O futebol continua infundido pelo que Klaveness descreveu como “uma cultura do medo”, um efeito assustador que impede os dirigentes, cientes de que podem ser condenados ao ostracismo e perder cargos de prestígio e muitas vezes bem pagos, de falar. Para Klaveness, a conversa ainda vale a pena.
A situação dos trabalhadores migrantes no Qatar, por exemplo, continua a ser uma preocupação. Em março, a Fifa prometeu estudar se tinha alguma responsabilidade contínua no policiamento de projetos de futebol se seus estatutos sobre direitos humanos fossem violados. Autoridades europeias recrutaram Klaveness e De Jong para participar de um comitê da Fifa sobre o assunto, mas agora meses se passaram sem qualquer confirmação sobre como o comitê funcionará, disse Klaveness. Cartas e mensagens para atualizações, disse ela, são recebidas com uma resposta agora familiar: “Deixe-me voltar para você.”
Klaveness rejeitou a ideia de que qualquer uma das posições que ela assumiu a torna uma ativista, como alguns afirmam, ou diminui seu papel como líder do futebol, algo que sem dúvida atrairá maior escrutínio caso as seleções da Noruega continuem lutando em campo.
A seleção masculina da Noruega, abençoada por uma geração talentosa que inclui Erling Haaland e Martin Odegaard, não pôde participar dos protestos na Copa do Mundo do Catar porque não conseguiu se classificar. A seleção feminina, que conta com a ex-jogadora do ano Ada Hegerberg, foi derrotada pela Inglaterra por 8 a 0 na Eurocopa do ano passado e abriu a Copa do Mundo na semana passada com uma derrota para a Nova Zelândia, que nunca havia vencido um jogo no torneio.
Em vez de distraí-la, Klaveness disse que as questões e plataformas que ela defendeu em uma federação e times da Noruega estão diretamente relacionadas ao jogo, principalmente quando se trata de questões sobre inclusão.
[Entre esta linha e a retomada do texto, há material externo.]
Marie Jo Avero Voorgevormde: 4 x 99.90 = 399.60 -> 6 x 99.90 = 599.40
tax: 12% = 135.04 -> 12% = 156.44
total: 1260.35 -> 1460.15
Ela disse que está tentando dar o exemplo, para mostrar a outros líderes do futebol que eles podem ser mais do que o mundo espera deles, mais do que o mar de homens de terno que costuma encher os saguões dos hotéis e salas de conferência sempre que a FIFA vem à cidade.
Ela viajou para a Nova Zelândia com sua esposa e três filhos pequenos, todos com menos de 10 anos, e disse a outras autoridades do contingente norueguês que eles também podem trazer suas famílias.
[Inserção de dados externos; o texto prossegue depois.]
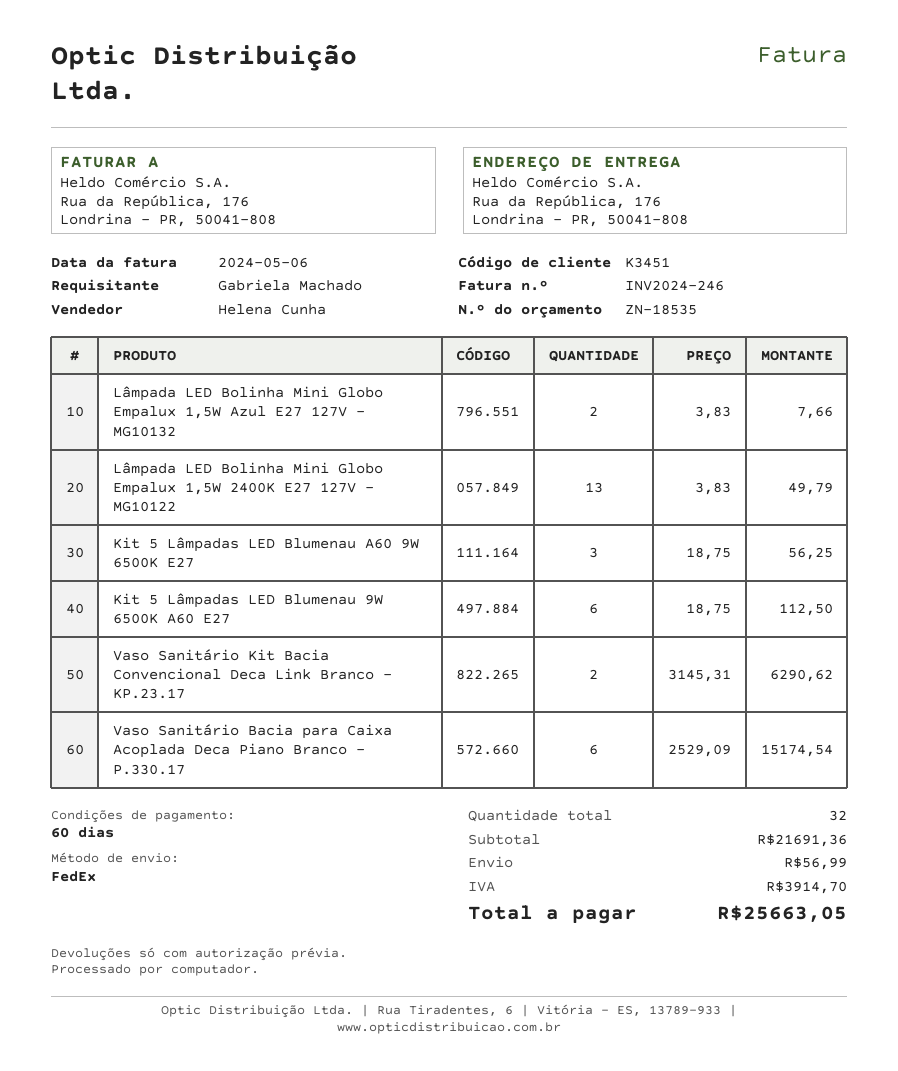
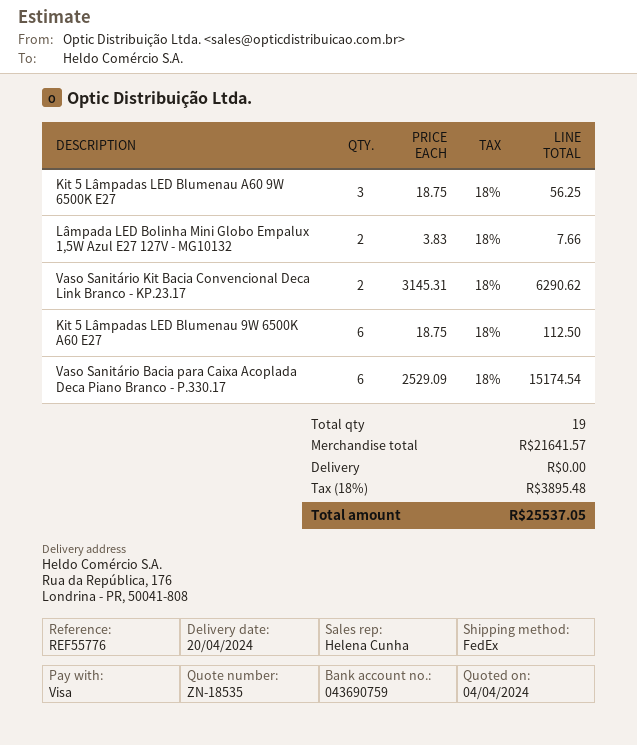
Lâmpada LED Bolinha Mini Globo Empalux 1,5W 2400K E27 127V - MG10122: 13 x 3.83 = 49.79 -> none
total quantity: 32 -> 19
subtotal: 21691.36 -> 21641.57
shipping: 56.99 -> 0.00
tax: 3914.70 -> 3895.48
total: 25663.05 -> 25537.05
“É um grande problema para mim e para nós na federação da Noruega”, disse ela, explicando como os compromissos de viagem inerentes aos cargos de liderança no futebol dificultaram o recrutamento de mulheres e tornaram “fácil para as pessoas dizerem que as mulheres não querem o trabalho”.
Klaveness, cujo mandato como presidente da federação expira em março de 2026, sabe que seu tempo é limitado. Ela não está preparada para manter o cargo para permanecer no futebol, disse ela. Mas enquanto ela estiver lá, ela continuará a falar. E isso continuou esta semana.
Seu foco atual é a premiação em dinheiro da Copa do Mundo Feminina. Antes do torneio, a FIFA anunciou que os jogadores participantes teriam garantidos 30% do prêmio em dinheiro de $ 110 milhões em oferta e um mínimo de $ 30.000 por jogador. Algumas federações nacionais, incluindo a da Inglaterra, parecem estar usando a oferta da FIFA como cobertura para reter pagamentos de bônus suplementares. E na semana passada o presidente da Fifa, Gianni Infantino, recusou-se a garantir que o dinheiro acabaria chegando aos jogadores. Pelas regras da Fifa, disse ele, o dinheiro será pago às federações, sugerindo que os bônus propostos são uma recomendação e não uma garantia.
“Ele pode e deve deixar claro que é um pagamento obrigatório”, disse Klaveness. “Por que você diria que não é tão simples?”